=== AVAILABLE DATA ===
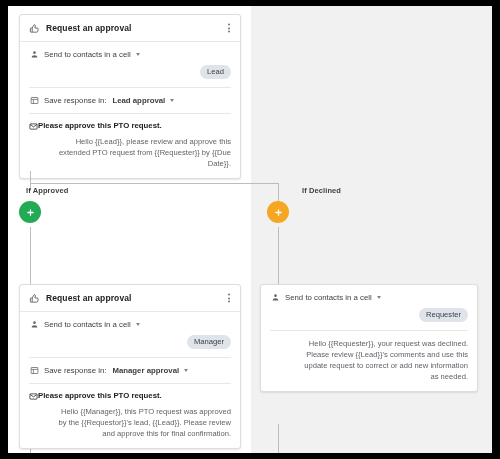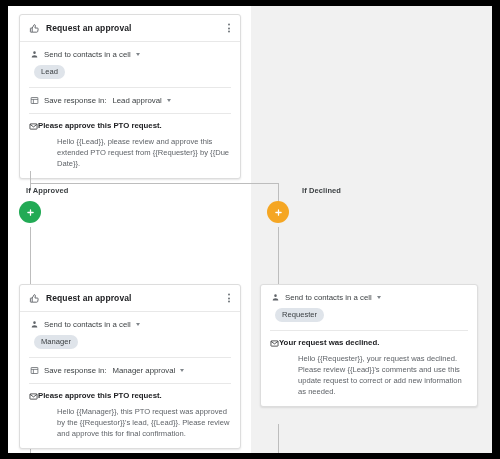--- a/index.html
+++ b/index.html
@@ -28,6 +28,7 @@
     width: 484px; height: 447px;
     background: #f1f1f1;
     overflow: hidden;
+    text-align: right;
   }
   
   .lane-left {

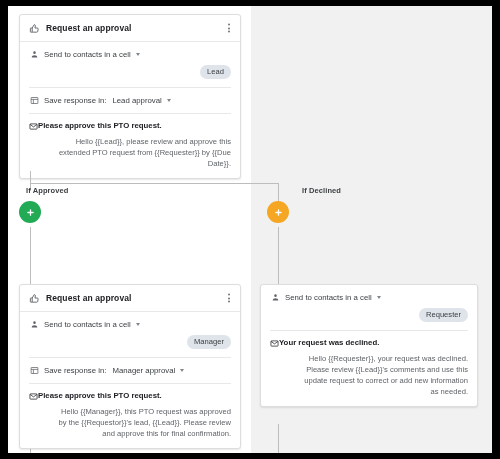--- a/index.html
+++ b/index.html
@@ -136,7 +136,7 @@
     color: #5f6368;
   }
   .row-label { color: #3c4043; }
-  .row-value { color: #3c4043; margin-left: 6px; }
+  .row-value { color: #3c4043; margin-left: 6px; font-weight: bold; }
   .caret {
     margin-left: 5px;
     width: 0; height: 0;

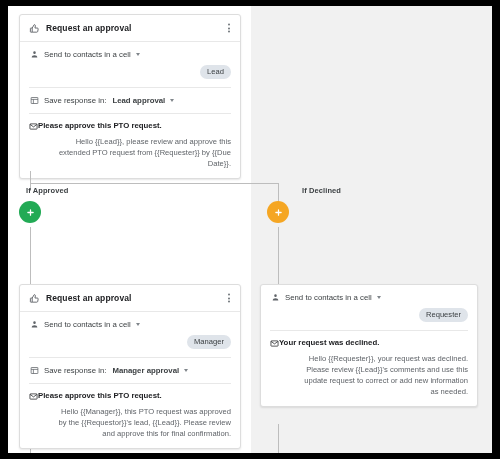--- a/index.html
+++ b/index.html
@@ -347,15 +347,6 @@
 
         <div class="divider"></div>
 
-        <div class="msg-head">
-          <span class="ricon">
-            <svg width="9" height="9" viewBox="0 0 24 24" fill="none" stroke="currentColor" stroke-width="2">
-              <rect x="2.5" y="5" width="19" height="14" rx="1.5"></rect>
-              <path d="M3 6.5l9 6.5 9-6.5"></path>
-            </svg>
-          </span>
-          <span>Your request was declined.</span>
-        </div>
         <div class="msg-body">Hello {{Requester}}, your request was declined. Please review {{Lead}}'s comments and use this update request to correct or add new information as needed.</div>
       </div>
     </div>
===
# WORK ITEM
Word for word, write out each line of the records, but leave the pictures behind.

# OUTPUT FOR THIS TASK
--- a/index.html
+++ b/index.html
@@ -28,6 +28,7 @@
     width: 484px; height: 447px;
     background: #f1f1f1;
     overflow: hidden;
+    text-align: right;
   }
   
   .lane-left {

--- a/index.html
+++ b/index.html
@@ -136,7 +136,7 @@
     color: #5f6368;
   }
   .row-label { color: #3c4043; }
-  .row-value { color: #3c4043; margin-left: 6px; }
+  .row-value { color: #3c4043; margin-left: 6px; font-weight: bold; }
   .caret {
     margin-left: 5px;
     width: 0; height: 0;

--- a/index.html
+++ b/index.html
@@ -347,15 +347,6 @@
 
         <div class="divider"></div>
 
-        <div class="msg-head">
-          <span class="ricon">
-            <svg width="9" height="9" viewBox="0 0 24 24" fill="none" stroke="currentColor" stroke-width="2">
-              <rect x="2.5" y="5" width="19" height="14" rx="1.5"></rect>
-              <path d="M3 6.5l9 6.5 9-6.5"></path>
-            </svg>
-          </span>
-          <span>Your request was declined.</span>
-        </div>
         <div class="msg-body">Hello {{Requester}}, your request was declined. Please review {{Lead}}'s comments and use this update request to correct or add new information as needed.</div>
       </div>
     </div>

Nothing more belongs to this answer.